Estimation of the combined effect of temperature and carbon dioxide pressure on dissolved calcium carbonate concentration in oilfield brines

Document Type

Article

Publication details

Bahadori, A 2013, 'Estimation of the combined effect of temperature and carbon dioxide pressure on dissolved calcium carbonate concentration in oilfield brines', Journal of Dispersion Science and Technology, vol. 34, no. 6, pp. 793-799.

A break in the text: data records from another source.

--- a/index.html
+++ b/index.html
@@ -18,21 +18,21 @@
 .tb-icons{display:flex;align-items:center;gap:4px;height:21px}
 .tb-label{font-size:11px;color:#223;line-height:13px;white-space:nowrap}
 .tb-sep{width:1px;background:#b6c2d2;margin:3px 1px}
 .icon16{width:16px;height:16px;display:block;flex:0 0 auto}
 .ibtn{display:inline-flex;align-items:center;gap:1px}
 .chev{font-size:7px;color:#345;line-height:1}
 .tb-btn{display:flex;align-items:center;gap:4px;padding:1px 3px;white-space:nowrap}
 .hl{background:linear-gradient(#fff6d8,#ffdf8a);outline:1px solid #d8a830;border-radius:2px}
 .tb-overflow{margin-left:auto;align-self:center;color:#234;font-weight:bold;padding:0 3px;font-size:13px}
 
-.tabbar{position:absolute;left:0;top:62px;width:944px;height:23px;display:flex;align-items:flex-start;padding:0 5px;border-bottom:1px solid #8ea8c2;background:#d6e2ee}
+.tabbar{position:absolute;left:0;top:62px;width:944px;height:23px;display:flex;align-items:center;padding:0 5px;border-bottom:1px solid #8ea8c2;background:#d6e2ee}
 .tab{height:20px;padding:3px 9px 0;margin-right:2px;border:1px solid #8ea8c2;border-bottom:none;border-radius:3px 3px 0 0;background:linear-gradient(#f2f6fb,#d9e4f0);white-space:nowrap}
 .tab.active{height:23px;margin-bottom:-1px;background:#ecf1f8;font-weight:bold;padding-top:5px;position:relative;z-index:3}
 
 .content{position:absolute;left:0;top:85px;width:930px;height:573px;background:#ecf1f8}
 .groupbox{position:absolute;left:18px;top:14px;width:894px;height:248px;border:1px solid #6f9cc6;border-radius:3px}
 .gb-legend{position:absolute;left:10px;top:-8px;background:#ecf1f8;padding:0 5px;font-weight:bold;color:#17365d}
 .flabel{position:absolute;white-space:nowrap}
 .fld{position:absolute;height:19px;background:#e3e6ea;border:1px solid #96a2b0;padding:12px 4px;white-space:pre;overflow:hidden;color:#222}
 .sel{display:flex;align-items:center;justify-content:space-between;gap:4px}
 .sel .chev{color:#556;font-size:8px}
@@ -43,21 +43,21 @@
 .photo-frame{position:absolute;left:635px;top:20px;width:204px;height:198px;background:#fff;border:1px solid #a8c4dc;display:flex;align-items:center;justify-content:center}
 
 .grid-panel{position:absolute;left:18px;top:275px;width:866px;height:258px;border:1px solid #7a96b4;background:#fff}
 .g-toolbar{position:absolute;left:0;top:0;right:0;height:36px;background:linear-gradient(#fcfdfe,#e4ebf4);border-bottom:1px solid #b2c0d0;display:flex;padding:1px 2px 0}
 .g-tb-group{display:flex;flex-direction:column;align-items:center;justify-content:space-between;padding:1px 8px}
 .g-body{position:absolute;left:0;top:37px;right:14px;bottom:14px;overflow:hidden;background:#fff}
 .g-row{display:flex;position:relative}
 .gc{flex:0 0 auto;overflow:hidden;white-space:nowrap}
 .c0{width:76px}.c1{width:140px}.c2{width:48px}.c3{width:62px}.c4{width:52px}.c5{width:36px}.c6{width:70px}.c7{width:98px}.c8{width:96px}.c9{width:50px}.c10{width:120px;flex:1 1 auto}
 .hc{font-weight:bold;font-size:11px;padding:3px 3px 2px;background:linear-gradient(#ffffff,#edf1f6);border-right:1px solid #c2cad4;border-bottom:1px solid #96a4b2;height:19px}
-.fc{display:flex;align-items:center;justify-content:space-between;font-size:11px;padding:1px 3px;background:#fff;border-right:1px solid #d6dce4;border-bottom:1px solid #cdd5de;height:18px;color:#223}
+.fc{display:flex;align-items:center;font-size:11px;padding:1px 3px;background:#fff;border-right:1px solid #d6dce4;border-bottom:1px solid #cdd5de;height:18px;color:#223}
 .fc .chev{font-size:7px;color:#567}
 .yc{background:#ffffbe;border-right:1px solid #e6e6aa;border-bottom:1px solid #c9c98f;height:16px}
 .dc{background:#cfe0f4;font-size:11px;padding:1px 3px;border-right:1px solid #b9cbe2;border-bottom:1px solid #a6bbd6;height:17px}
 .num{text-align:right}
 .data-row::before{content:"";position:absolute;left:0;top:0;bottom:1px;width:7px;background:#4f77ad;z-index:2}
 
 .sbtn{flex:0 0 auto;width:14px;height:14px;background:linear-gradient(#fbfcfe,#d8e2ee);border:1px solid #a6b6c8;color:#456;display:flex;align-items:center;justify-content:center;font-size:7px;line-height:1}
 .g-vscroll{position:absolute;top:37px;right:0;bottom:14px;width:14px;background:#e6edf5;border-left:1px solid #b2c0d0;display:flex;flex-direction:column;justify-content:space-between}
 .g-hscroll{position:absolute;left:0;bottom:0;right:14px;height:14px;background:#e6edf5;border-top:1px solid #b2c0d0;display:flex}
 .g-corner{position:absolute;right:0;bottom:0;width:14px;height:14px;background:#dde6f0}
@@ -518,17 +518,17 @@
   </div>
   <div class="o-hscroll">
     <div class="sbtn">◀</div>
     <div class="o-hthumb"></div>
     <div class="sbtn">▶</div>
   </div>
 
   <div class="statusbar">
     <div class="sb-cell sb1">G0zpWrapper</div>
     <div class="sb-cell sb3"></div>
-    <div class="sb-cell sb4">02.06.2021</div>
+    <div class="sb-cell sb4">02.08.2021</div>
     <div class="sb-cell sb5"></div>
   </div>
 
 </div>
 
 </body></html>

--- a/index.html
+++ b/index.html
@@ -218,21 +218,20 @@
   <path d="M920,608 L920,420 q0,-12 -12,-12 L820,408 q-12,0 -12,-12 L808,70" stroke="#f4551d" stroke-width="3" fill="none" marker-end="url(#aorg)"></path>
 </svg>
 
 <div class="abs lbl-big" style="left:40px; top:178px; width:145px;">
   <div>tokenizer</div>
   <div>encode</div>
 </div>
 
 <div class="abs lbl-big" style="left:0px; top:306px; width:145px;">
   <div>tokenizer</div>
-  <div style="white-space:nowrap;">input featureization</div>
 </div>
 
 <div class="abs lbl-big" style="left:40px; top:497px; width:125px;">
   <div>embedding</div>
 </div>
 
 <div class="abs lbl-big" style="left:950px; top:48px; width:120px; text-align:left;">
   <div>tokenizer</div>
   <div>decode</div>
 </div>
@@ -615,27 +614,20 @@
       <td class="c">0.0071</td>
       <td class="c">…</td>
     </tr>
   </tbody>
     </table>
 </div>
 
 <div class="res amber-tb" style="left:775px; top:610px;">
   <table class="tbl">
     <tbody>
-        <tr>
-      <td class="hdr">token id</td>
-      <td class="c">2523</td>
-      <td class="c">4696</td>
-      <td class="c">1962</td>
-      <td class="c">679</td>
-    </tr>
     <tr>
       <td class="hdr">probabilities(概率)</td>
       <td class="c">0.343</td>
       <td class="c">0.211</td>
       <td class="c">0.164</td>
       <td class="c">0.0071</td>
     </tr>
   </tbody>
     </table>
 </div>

Published version available from:

http://doi.org/10.1080/01932691.2012.695965

Peer Reviewed

Peer-Reviewed

Abstract

Calcium carbonate, or calcite, scale is frequently encountered in oilfield operations. In a reservoir, when brine is produced, it is disturbed because the brine is moved to lower temperature and pressure areas. The dissolved concentration of calcium carbonate is greatly influenced by temperature and the partial pressure of carbon dioxide gas over the water. The net result of a drop in temperature and pressure may therefore be an increase or a decrease in the calcium carbonate saturation ratio as determined by the temperature change relative to the pressure change. In this article, a simple Arrhenius-type function is developed to estimate the combined effect of temperature and carbon dioxide pressure on calcium carbonate dissolved concentration in oilfield brines. Estimations are found to be in excellent agreement with reported data in the literature with average absolute deviation being less than 2%. The tool developed in this study can be of immense practical value for engineers to have a quick check of combined effect of temperature and carbon dioxide pressure on calcium carbonate dissolved concentration at various conditions without opting for any field or experimental trials. In particular, engineers would find the approach to be user friendly with transparent calculations involving no complex expressions.